Plus de 14 000 personnes ont bénéficié des consultations gratuites de son association
Mais dès que le service se met en place, la Pr Ouafae Mkinsi milite pour créer son association puis commence à organiser des actions médicales ou des consultations ambulatoires d’abord dans des quartiers défavorisés de Casablanca notamment à Sidi Othman, Derb El Fida puis Tit-Mellil ou aussi dans des régions éloignées comme à Zagora, en partenariat avec une association française. Bon an mal an, l’Association marocaine de lutte contre les maladies rhumatismales arrive à réunir quelque 2 MDH, à travers l’organisation de spectacles, ou en collectant des dons. Ces fonds sont utilisés pour mener les actions de prise en charge de malades démunis, que ce soit en urgence, ou lors de tournées dans des quartiers défavorisés. Là, les médecins tombent sur des cas où ils doivent agir sans tarder soit en distribuant des médicaments après consultations gratuites ou par des prises en charge immédiates de malades dont l’état est dans une situation d’extrême gravité. Ce sont plus de 14 000 personnes qui ont bénéficié des consultations gratuites de l’association à ce jour.
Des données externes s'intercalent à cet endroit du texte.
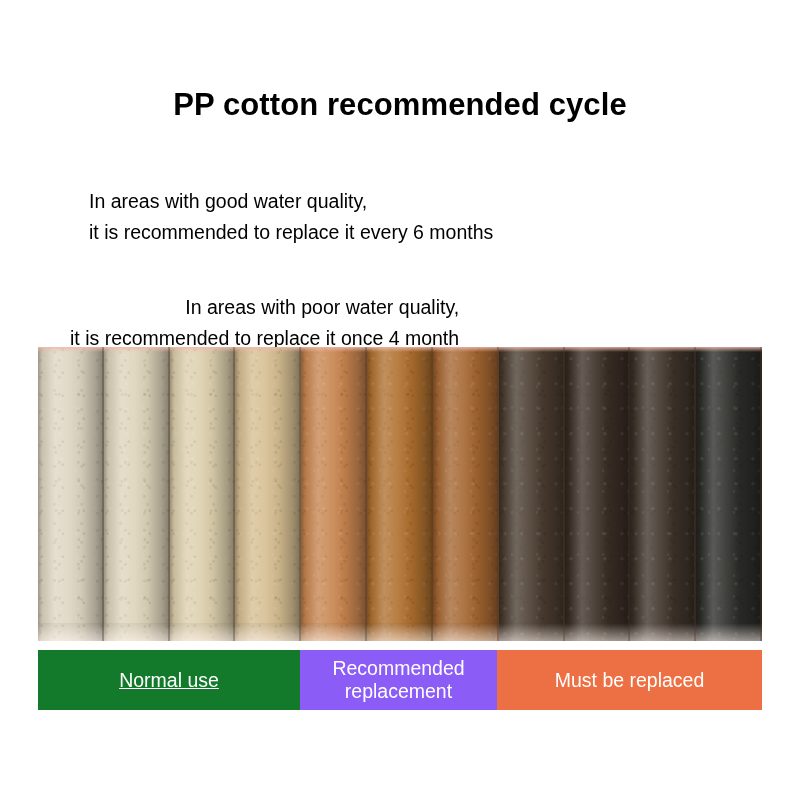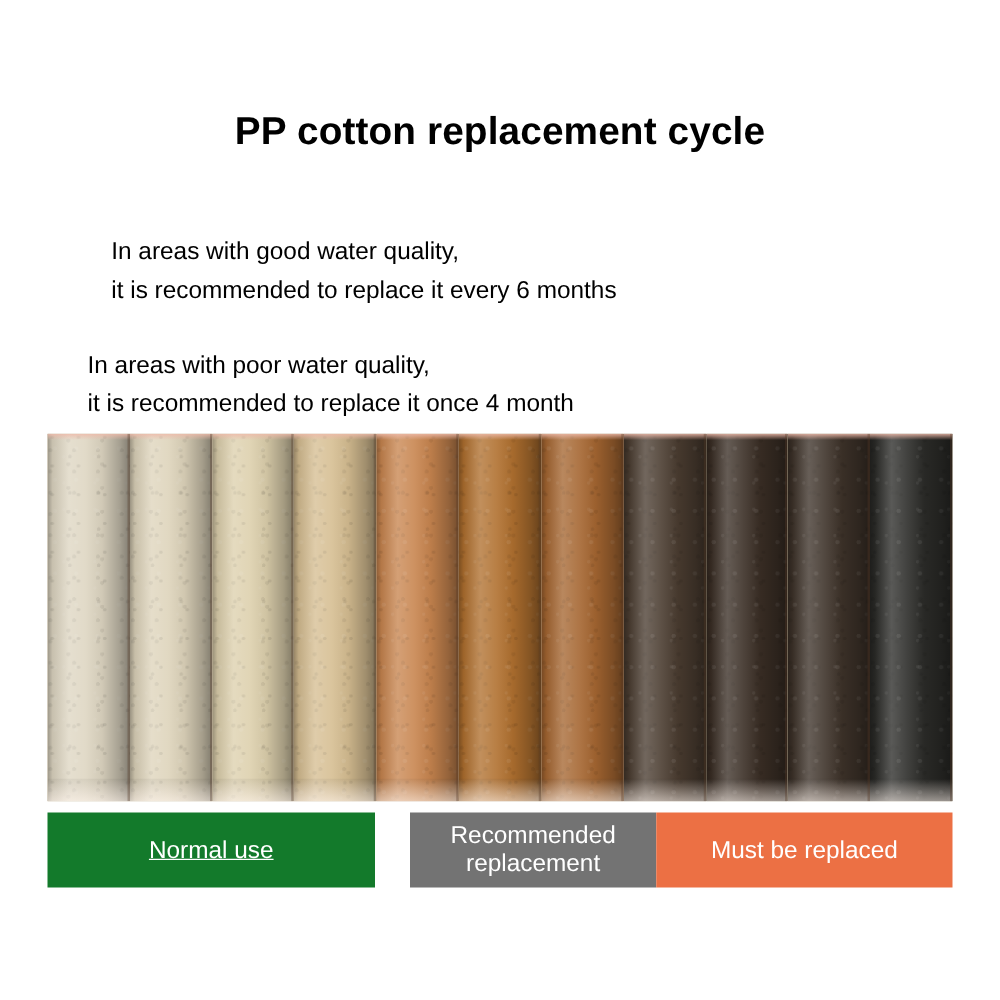--- a/index.html
+++ b/index.html
@@ -156,7 +156,7 @@
 
 <div class="page">
 
-  <div class="title">PP cotton replacement cycle</div>
+  <div class="title">PP cotton recommended cycle</div>
 
   <div class="para" id="para-good">
     <span class="line">In areas with good water quality,</span>

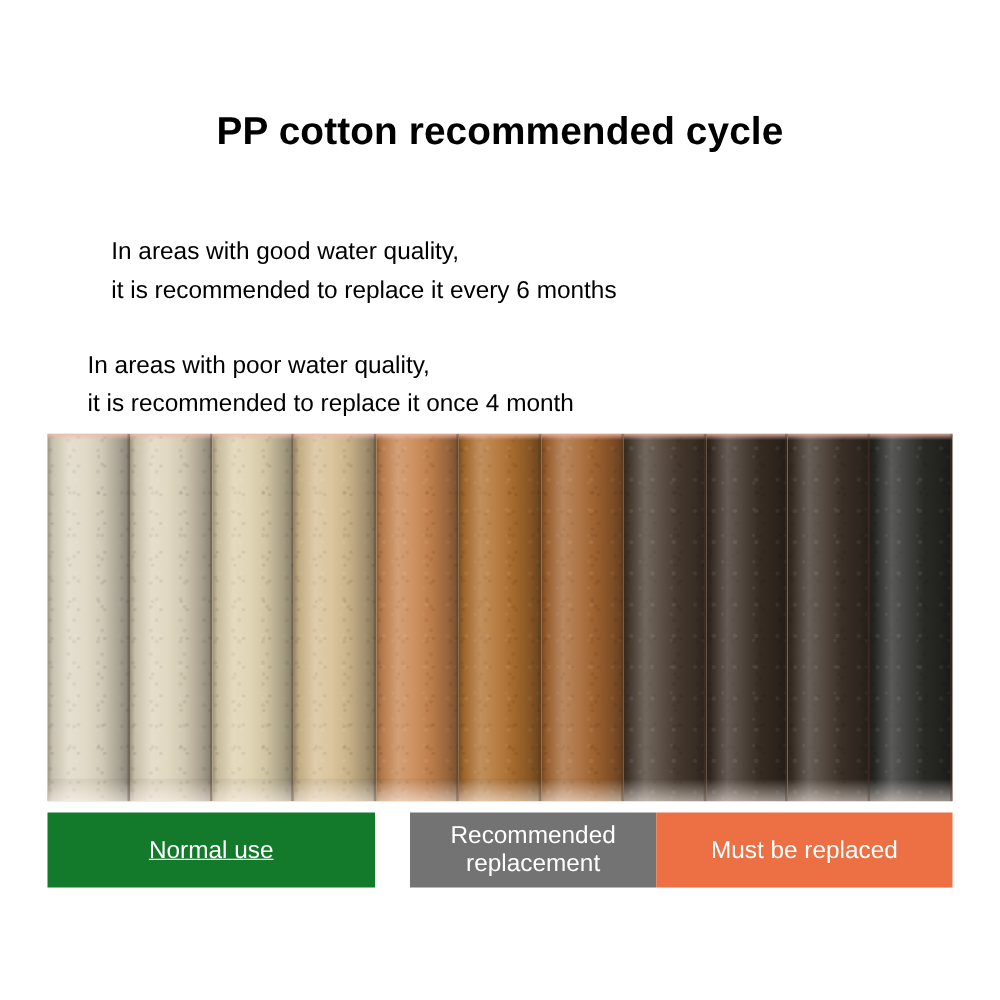--- a/index.html
+++ b/index.html
@@ -50,7 +50,7 @@
   }
   .para .line { display: block; }
   #para-good { top: 186px; margin-left: 19px; }
-  #para-poor { top: 277px; }
+  #para-poor { top: 292px; text-align: right; }
 
   
   .photo {

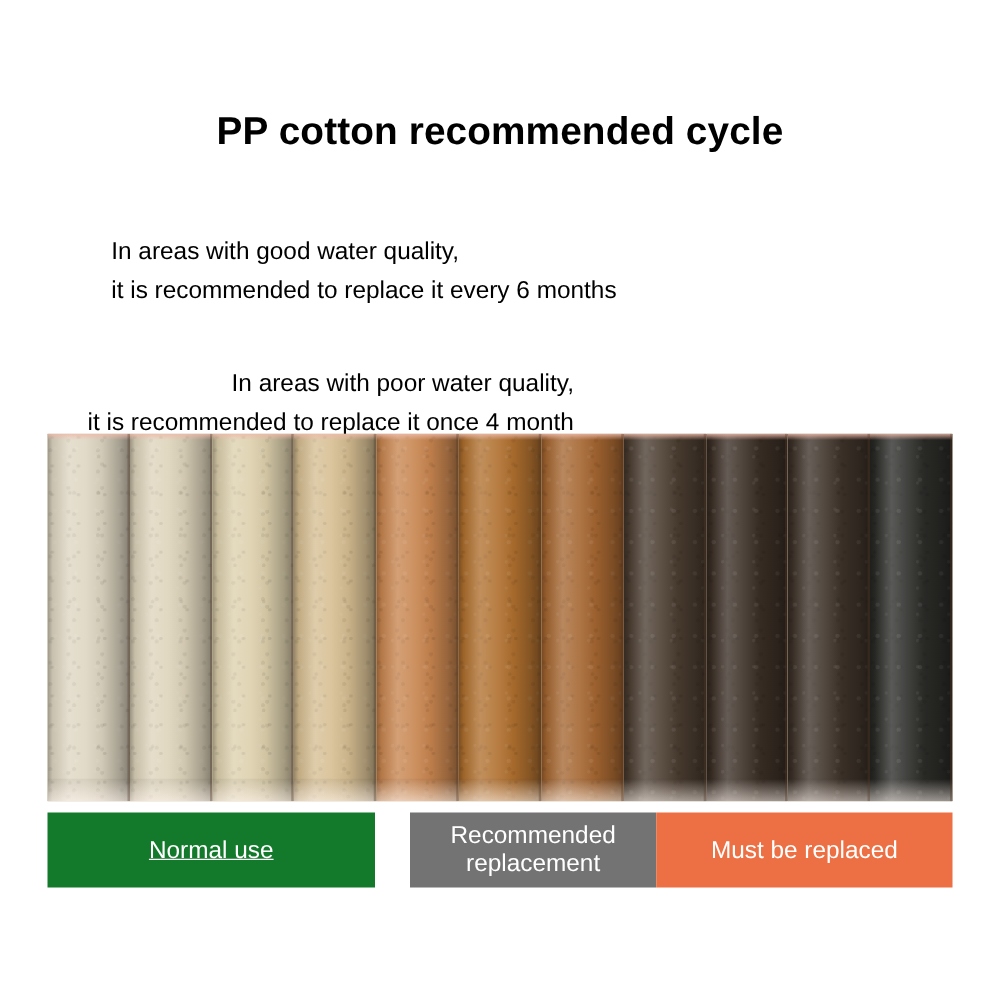--- a/index.html
+++ b/index.html
@@ -261,7 +261,7 @@
 
   <div class="legend" id="legend-bar">
       <div class="seg seg-normal" style="background: rgb(19, 122, 43);">Normal use</div>
-      <div class="seg seg-recommended" style="background: #737373; margin-left: 28px;">Recommended
+      <div class="seg seg-recommended" style="background: #8b5cf6;">Recommended
 replacement</div>
       <div class="seg seg-must" style="background: rgb(236, 112, 68);">Must be replaced</div>
     </div>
Mais la professeur Mkinsi explique qu’il n’y a pas que cela : «Il y a de très nombreux cas où des bienfaiteurs prennent à leur frais, soit les médicaments pour un ou plusieurs patients, soit des opérations ou encore des prothèses, matériel coûteux par ailleurs». Et puis, insiste encore le chef de service de rhumatologie de Casablanca, «il faut comprendre qu’au sein de l’Association marocaine de lutte contre les maladies rhumatismales, il n’y a pas que les médecins mais aussi d’autres bénévoles comme les infirmières, les secrétaires et les assistantes sociales qui nous accompagnent et qui œuvrent en permanence pour la pérennité d’une action qui n’a été interrompue qu’en 2010, à cause des risques que ce genre de rassemblement pouvait faire encourir à tout le monde, au moment de la peur suscitée par le virus H1N1». Ces actions vont reprendre, assure la Pr Mkinsi qui a dédié toute sa carrière au service de la collectivité.